Materials provided:
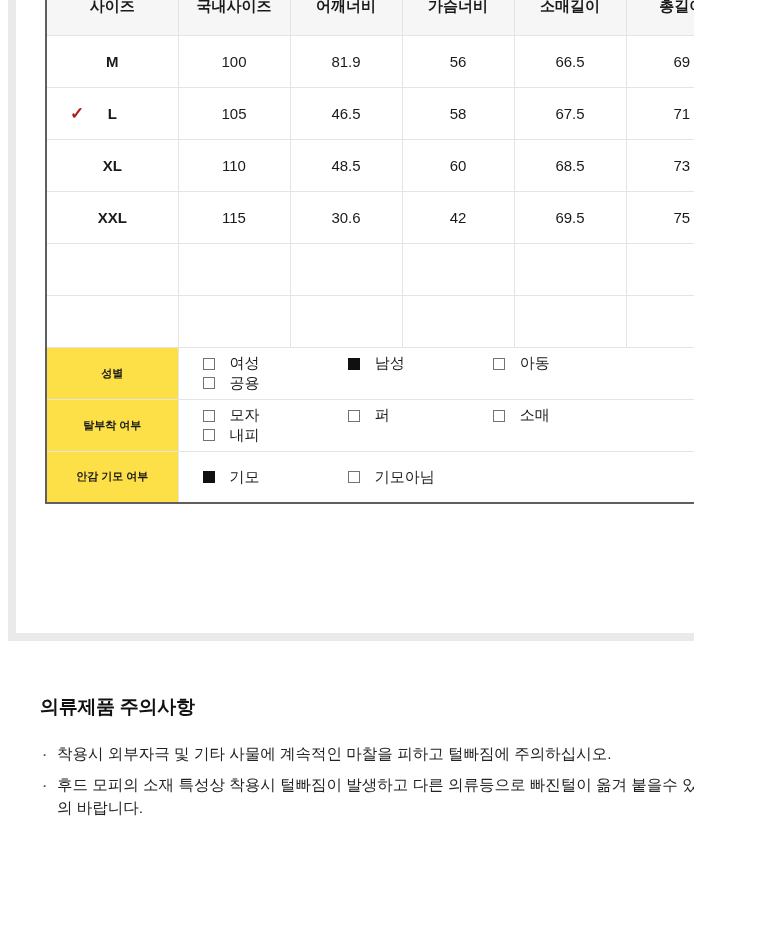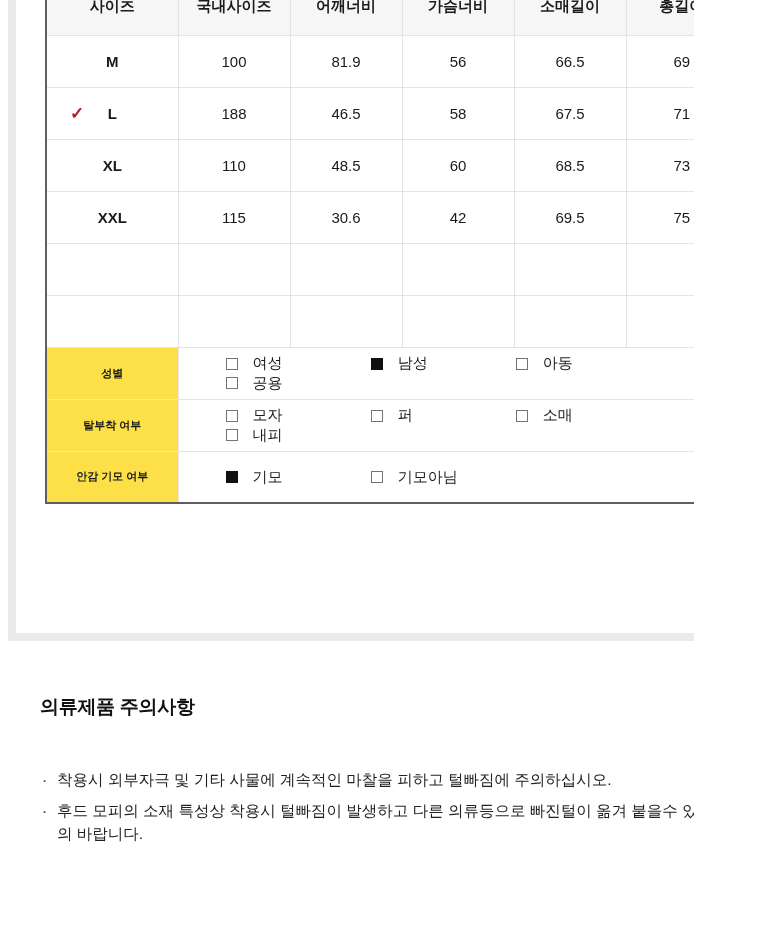--- a/index.html
+++ b/index.html
@@ -104,7 +104,7 @@
       </tr>
       <tr>
         <td class="c-size"><span class="rowmark checked">✓</span><span>L</span></td>
-        <td class="c-dom">188</td>
+        <td class="c-dom">105</td>
         <td>46.5</td>
         <td>58</td>
         <td>67.5</td>

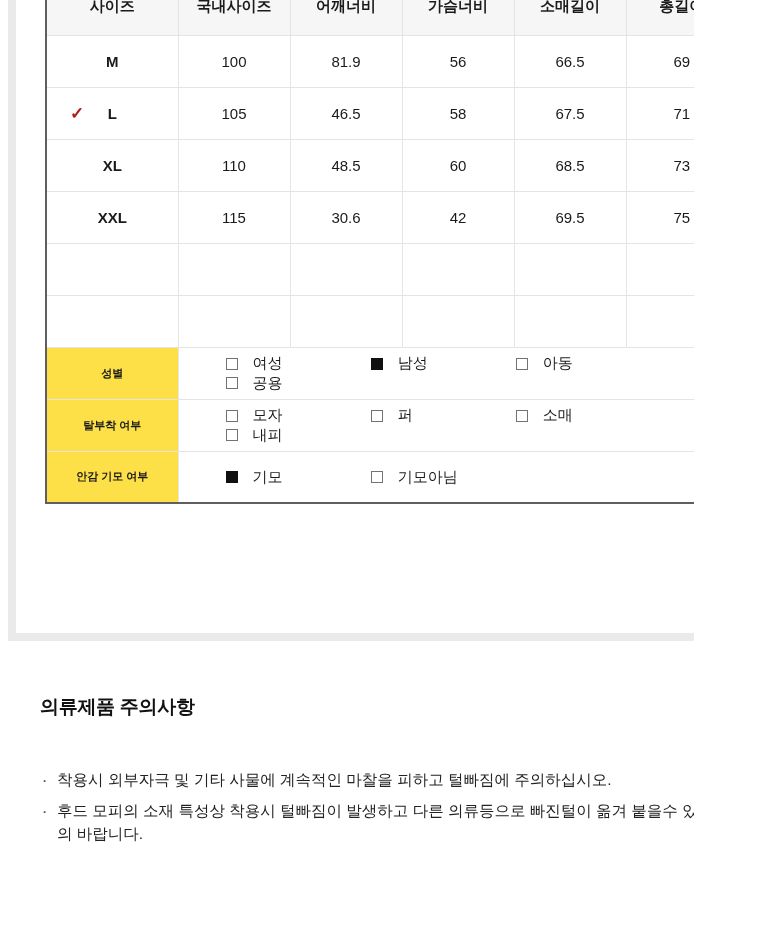--- a/index.html
+++ b/index.html
@@ -45,7 +45,7 @@
   .rowmark.checked { visibility: visible; }
 
   th.attr-label { background: #fde047; font-weight: bold; font-size: 11px; }
-  td.attr-content { text-align: left; padding-left: 47px; }
+  td.attr-content { text-align: left; padding-left: 24px; }
   .opt { display: inline-flex; align-items: center; width: 141px; vertical-align: middle; }
   .cb {
     width: 12px; height: 12px; flex: none;

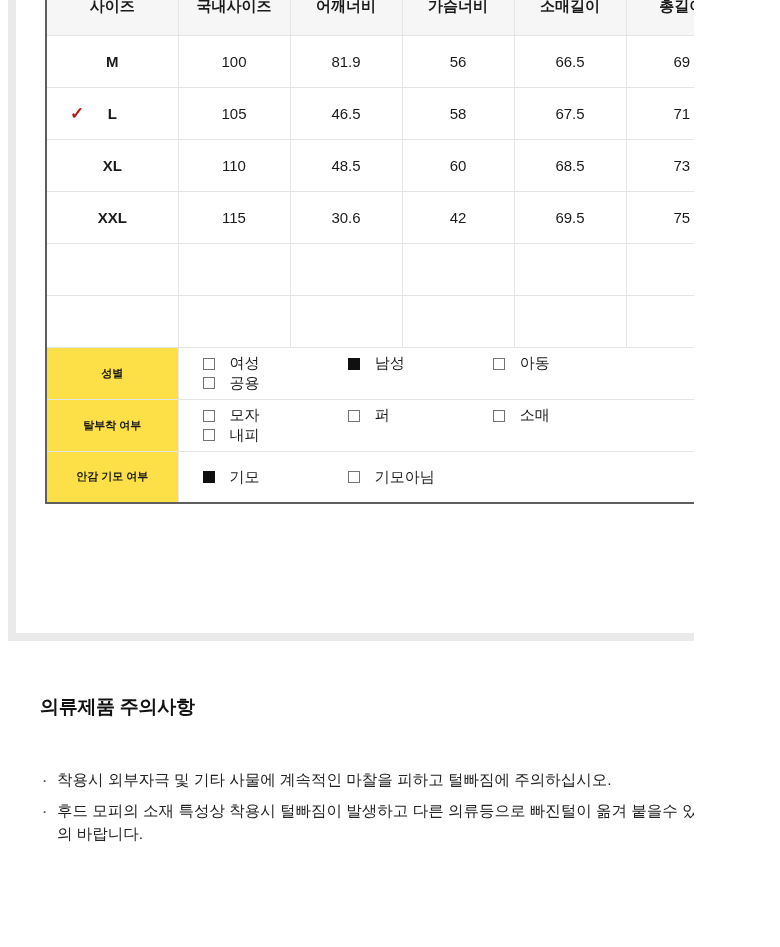--- a/index.html
+++ b/index.html
@@ -57,7 +57,7 @@
 
   .notice { position: absolute; left: 40px; top: 694px; width: 712px; }
   .notice h2 {
-    margin: 0 0 48px 0;
+    margin: 0 0 22px 0;
     font-size: 19px; font-weight: bold; color: #111; letter-spacing: -0.3px;
   }
   .notice ul { list-style: none; margin: 0; padding: 0; }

Problem:
Your output should be only the lines from the line with "#fde047; font-weight: bold;" through the end of the data, exactly as they stand, and no pictures.

Your response:
   th.attr-label { background: #fde047; font-weight: bold; font-size: 11px; }
-  td.attr-content { text-align: left; padding-left: 47px; }
+  td.attr-content { text-align: left; padding-left: 24px; }
   .opt { display: inline-flex; align-items: center; width: 141px; vertical-align: middle; }
   .cb {
     width: 12px; height: 12px; flex: none;

--- a/index.html
+++ b/index.html
@@ -57,7 +57,7 @@
 
   .notice { position: absolute; left: 40px; top: 694px; width: 712px; }
   .notice h2 {
-    margin: 0 0 48px 0;
+    margin: 0 0 22px 0;
     font-size: 19px; font-weight: bold; color: #111; letter-spacing: -0.3px;
   }
   .notice ul { list-style: none; margin: 0; padding: 0; }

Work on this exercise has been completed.